## [ACTION ITEM]
This exercise asks for the entries to be repeated exactly, without their images.

#### SOURCE MATERIAL ####

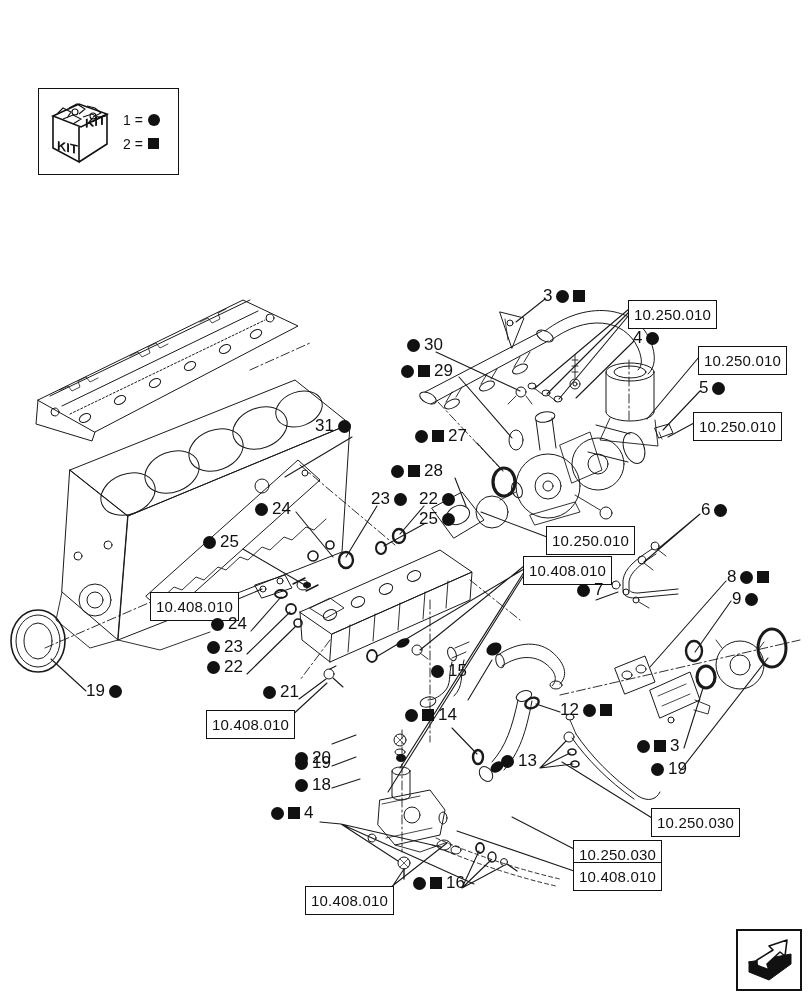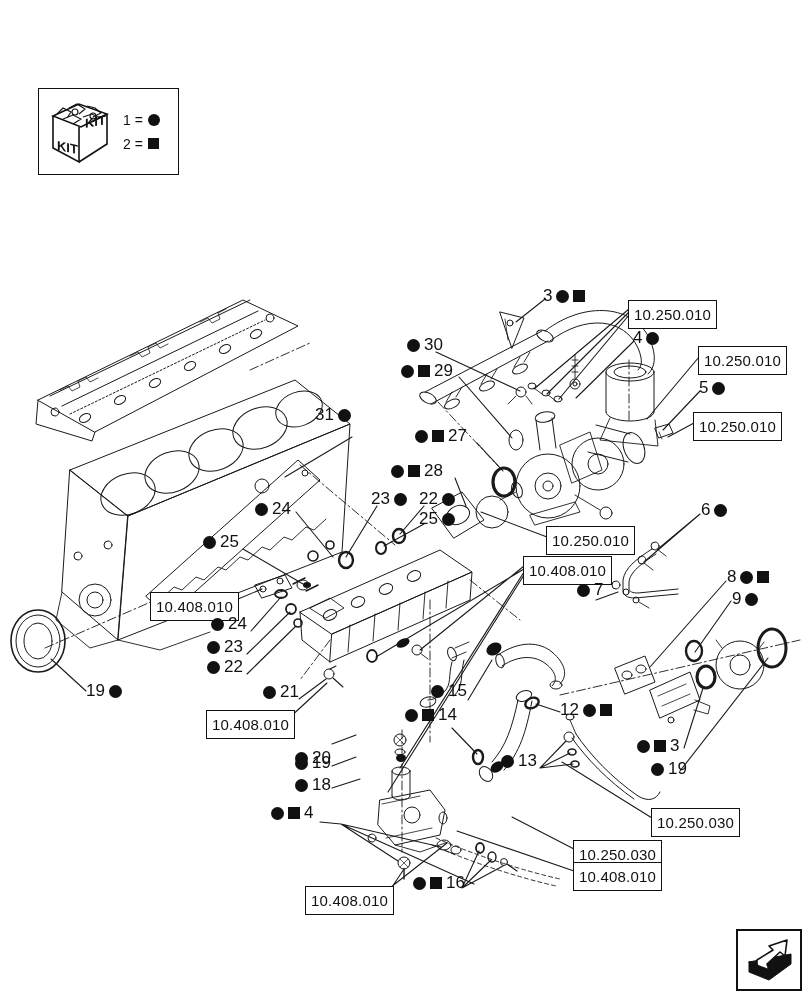--- a/index.html
+++ b/index.html
@@ -503,7 +503,7 @@
     <span class="mk c"></span>
     <span>30</span>
   </div>
-  <div class="co" style="left:315px;top:407px">
+  <div class="co" style="left:315px;top:418px">
     <span>31</span>
     <span class="mk c"></span>
   </div>

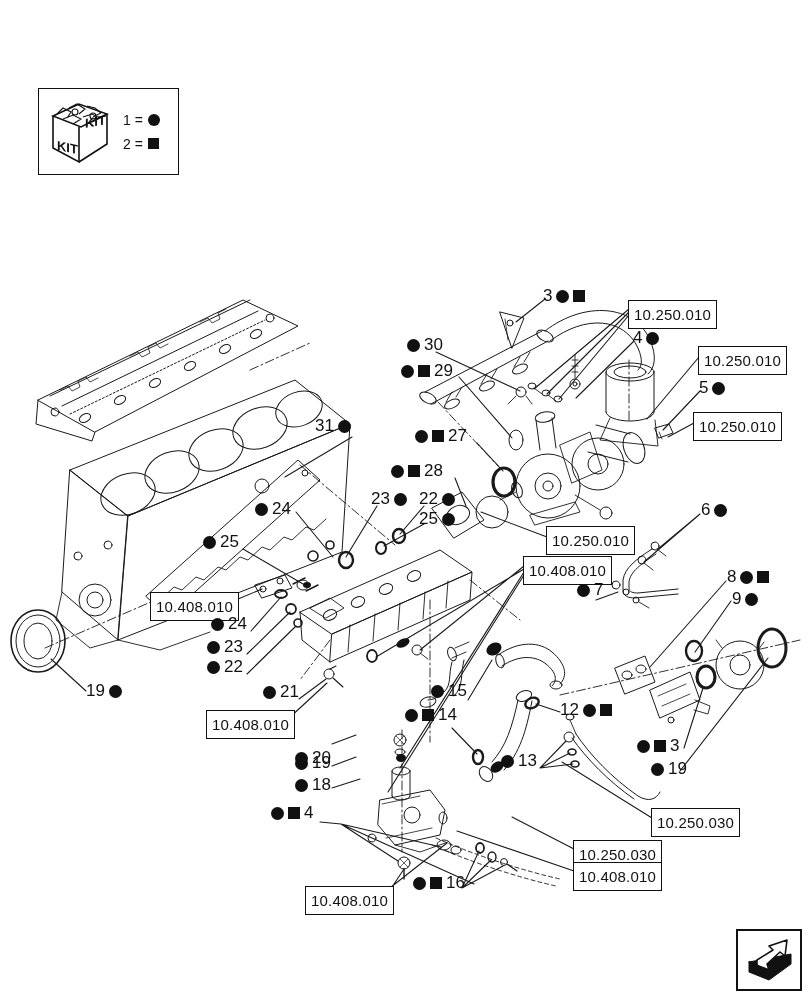--- a/index.html
+++ b/index.html
@@ -418,7 +418,7 @@
     <span class="mk s"></span>
     <span>14</span>
   </div>
-  <div class="co" style="left:431px;top:683px">
+  <div class="co" style="left:431px;top:663px">
     <span class="mk c"></span>
     <span>15</span>
   </div>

####

## [FINISHED EXERCISE]
--- a/index.html
+++ b/index.html
@@ -503,7 +503,7 @@
     <span class="mk c"></span>
     <span>30</span>
   </div>
-  <div class="co" style="left:315px;top:407px">
+  <div class="co" style="left:315px;top:418px">
     <span>31</span>
     <span class="mk c"></span>
   </div>

--- a/index.html
+++ b/index.html
@@ -418,7 +418,7 @@
     <span class="mk s"></span>
     <span>14</span>
   </div>
-  <div class="co" style="left:431px;top:683px">
+  <div class="co" style="left:431px;top:663px">
     <span class="mk c"></span>
     <span>15</span>
   </div>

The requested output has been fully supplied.